From 2016-2018, the suicide rate among those aged 10-24 has already risen by 37%. It is only getting worse. Notice how in the chart above, the states with the most suicides are the states where families live in more isolated circumstances, and the states in which children live close together in big cities have the lowest suicide rates. This is no surprise--take a child out of school from his or her peers, and most will become very depressed. However, the article this chart is taken from notes that some of the "low" suicide rates in some states hide a massive increase. For instance, New Jersey has a relatively low suicide rate for ages 10-24, but it is up 39%, and New York in a similar way has a 44% increased rate. And this is before COVID-19.


The article this chart is taken from was published recently in Pediatric News, the monthly magazine for the American Academy of Pediatricians. The AAP strongly recommends sending children back to school in person, as keeping them home is causing way more harm than good, as if suicide rates were not bad enough already in young people, as the chart shows. This is not to mention abuse, obesity, hunger, and other issues.

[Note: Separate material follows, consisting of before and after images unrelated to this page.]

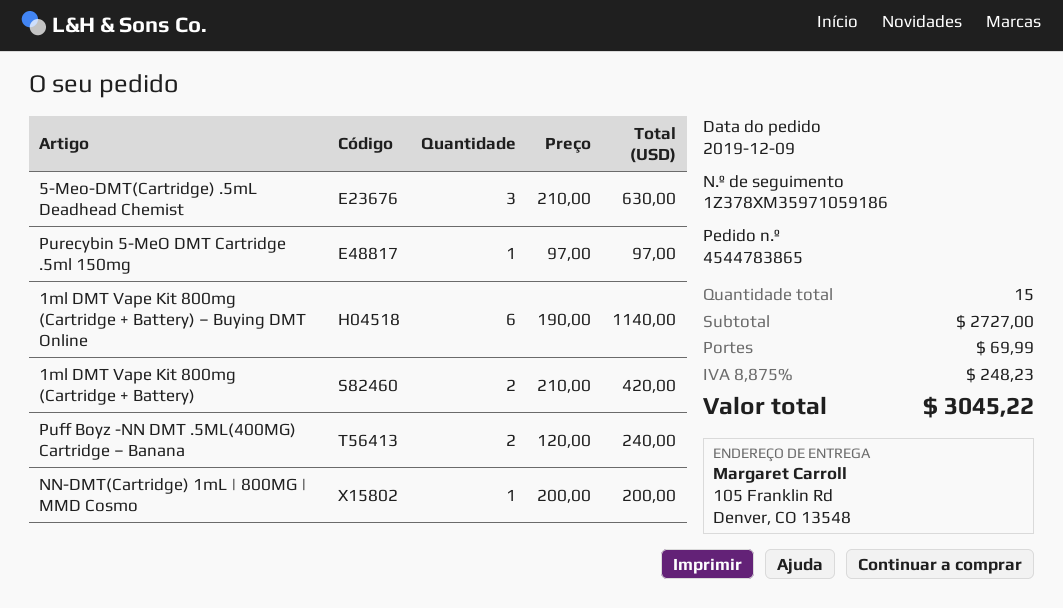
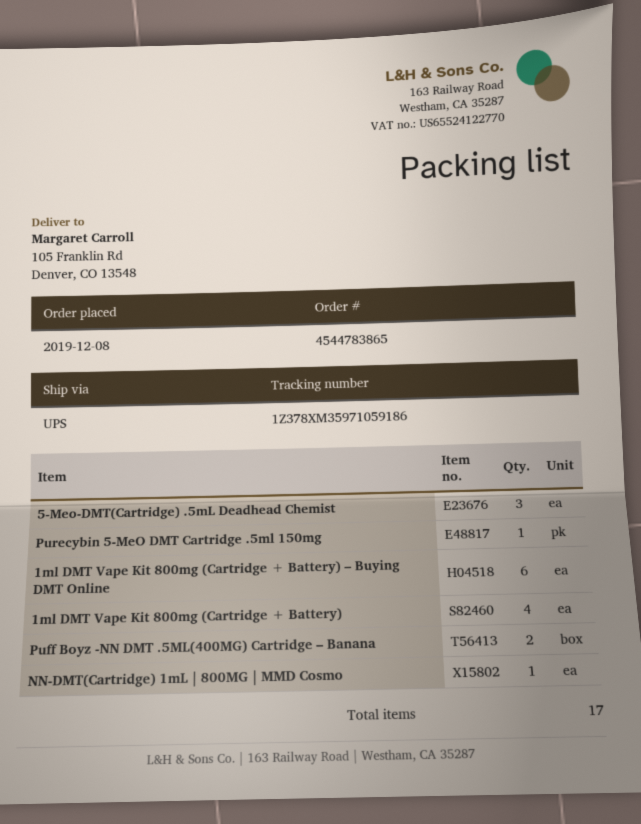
order date: 2019-12-09 -> 2019-12-08
1ml DMT Vape Kit 800mg (Cartridge + Battery): 2 -> 4
total quantity: 15 -> 17

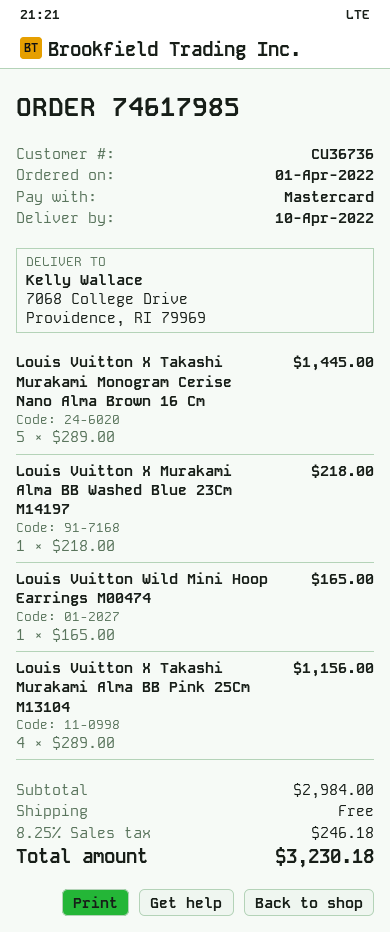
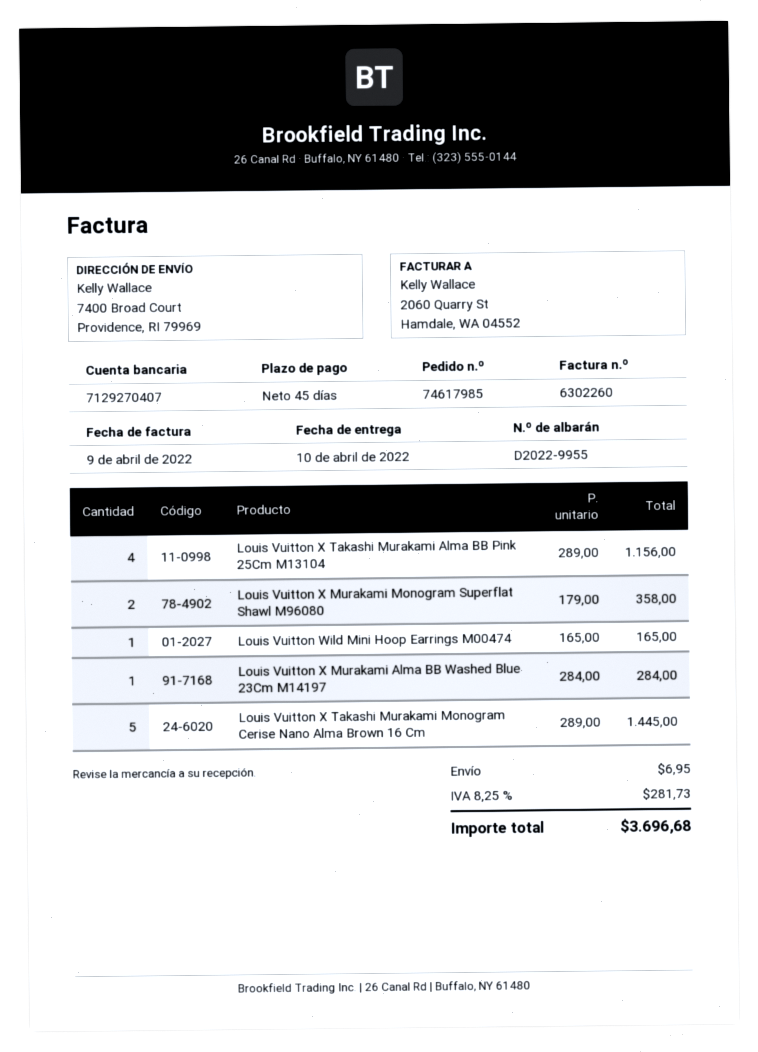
ship to: 7068 College Drive, Providence, RI 79969 -> 7400 Broad Court, Providence, RI 79969
Louis Vuitton X Murakami Alma BB Washed Blue 23Cm M14197: 1 x 218.00 = 218.00 -> 1 x 284.00 = 284.00
Louis Vuitton X Murakami Monogram Superflat Shawl M96080: none -> 2 x 179.00 = 358.00
shipping: 0.00 -> 6.95
tax: 8.25% = 246.18 -> 8.25% = 281.73
total: 3230.18 -> 3696.68

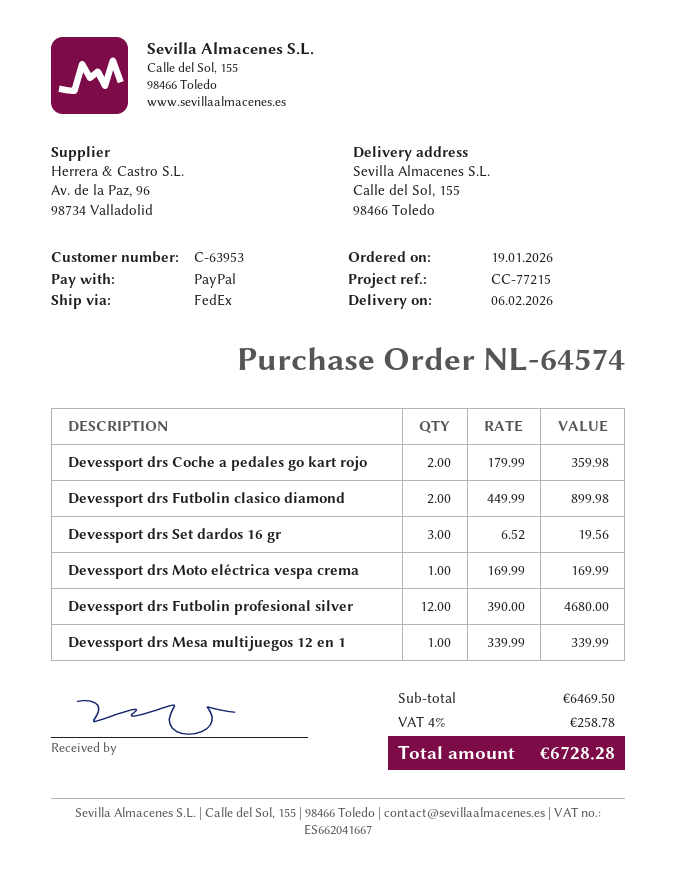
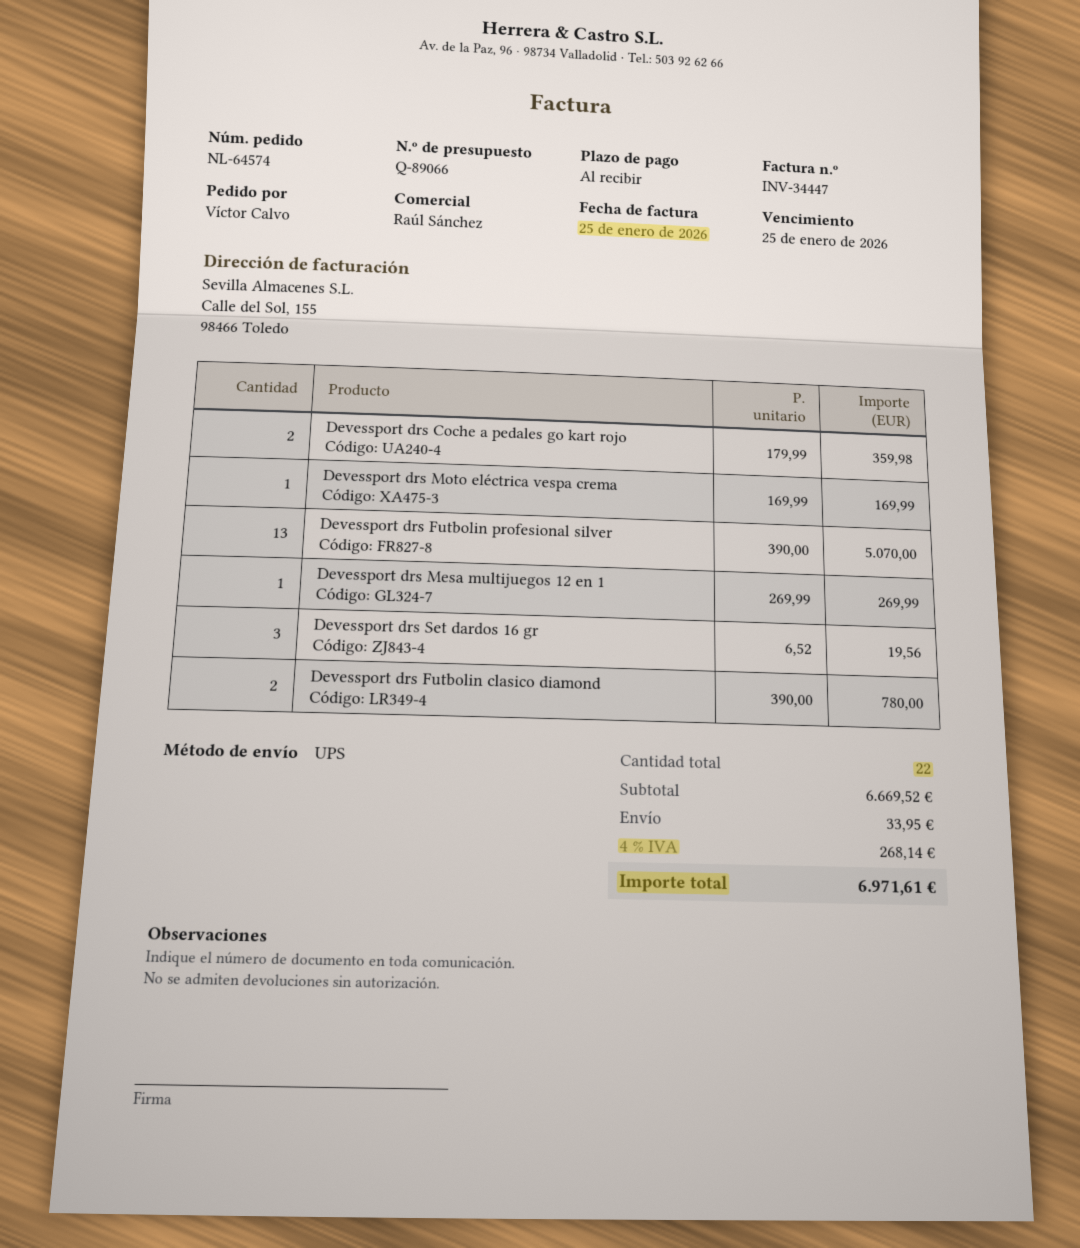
shipping method: FedEx -> UPS
Devessport drs Futbolin clasico diamond: 2 x 449.99 = 899.98 -> 2 x 390.00 = 780.00
Devessport drs Futbolin profesional silver: 12 x 390.00 = 4680.00 -> 13 x 390.00 = 5070.00
Devessport drs Mesa multijuegos 12 en 1: 1 x 339.99 = 339.99 -> 1 x 269.99 = 269.99
subtotal: 6469.50 -> 6669.52
shipping: none -> 33.95
tax: 4% = 258.78 -> 4% = 268.14
total: 6728.28 -> 6971.61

Being careful about COVID-19 is very important, and no doubt masks and social distancing should be used in schools. But I just had a young lady in high school enter a mental hospital at my recommendation because of her extreme, constant suicidal thoughts. The main problem? Total isolation. She has very little support and human contact. Her mother works, but is still struggling to provide, and she lives in a remote, rural area where the neighborhood isn't very safe.


It's not just that children are affected by school shutdowns, it's that children are affected at much higher rates due to pre-existing issues made worse, such as poverty. And if anyone is going to say that the lives of Black children matter, people have to understand that the school lockdowns are disproportionately affecting Black children in a terrible way. As is well known (and argued over why), Black children already have reduced rates of access to healthcare providers.


My opinion here is not just based on personal experience. My wife is a family nurse practitioner who works in a pediatric clinic at the local health department, caring for the poorest children in our community, disproportionately minorities. She feels the same way. Take our word for it, but if you don't believe us, believe the opinion of the American Academy of Pediatricians. Kids need to be back in school, with appropriate safety measures like masks. The lockdown of schools is a case of "the cure being worse than the disease."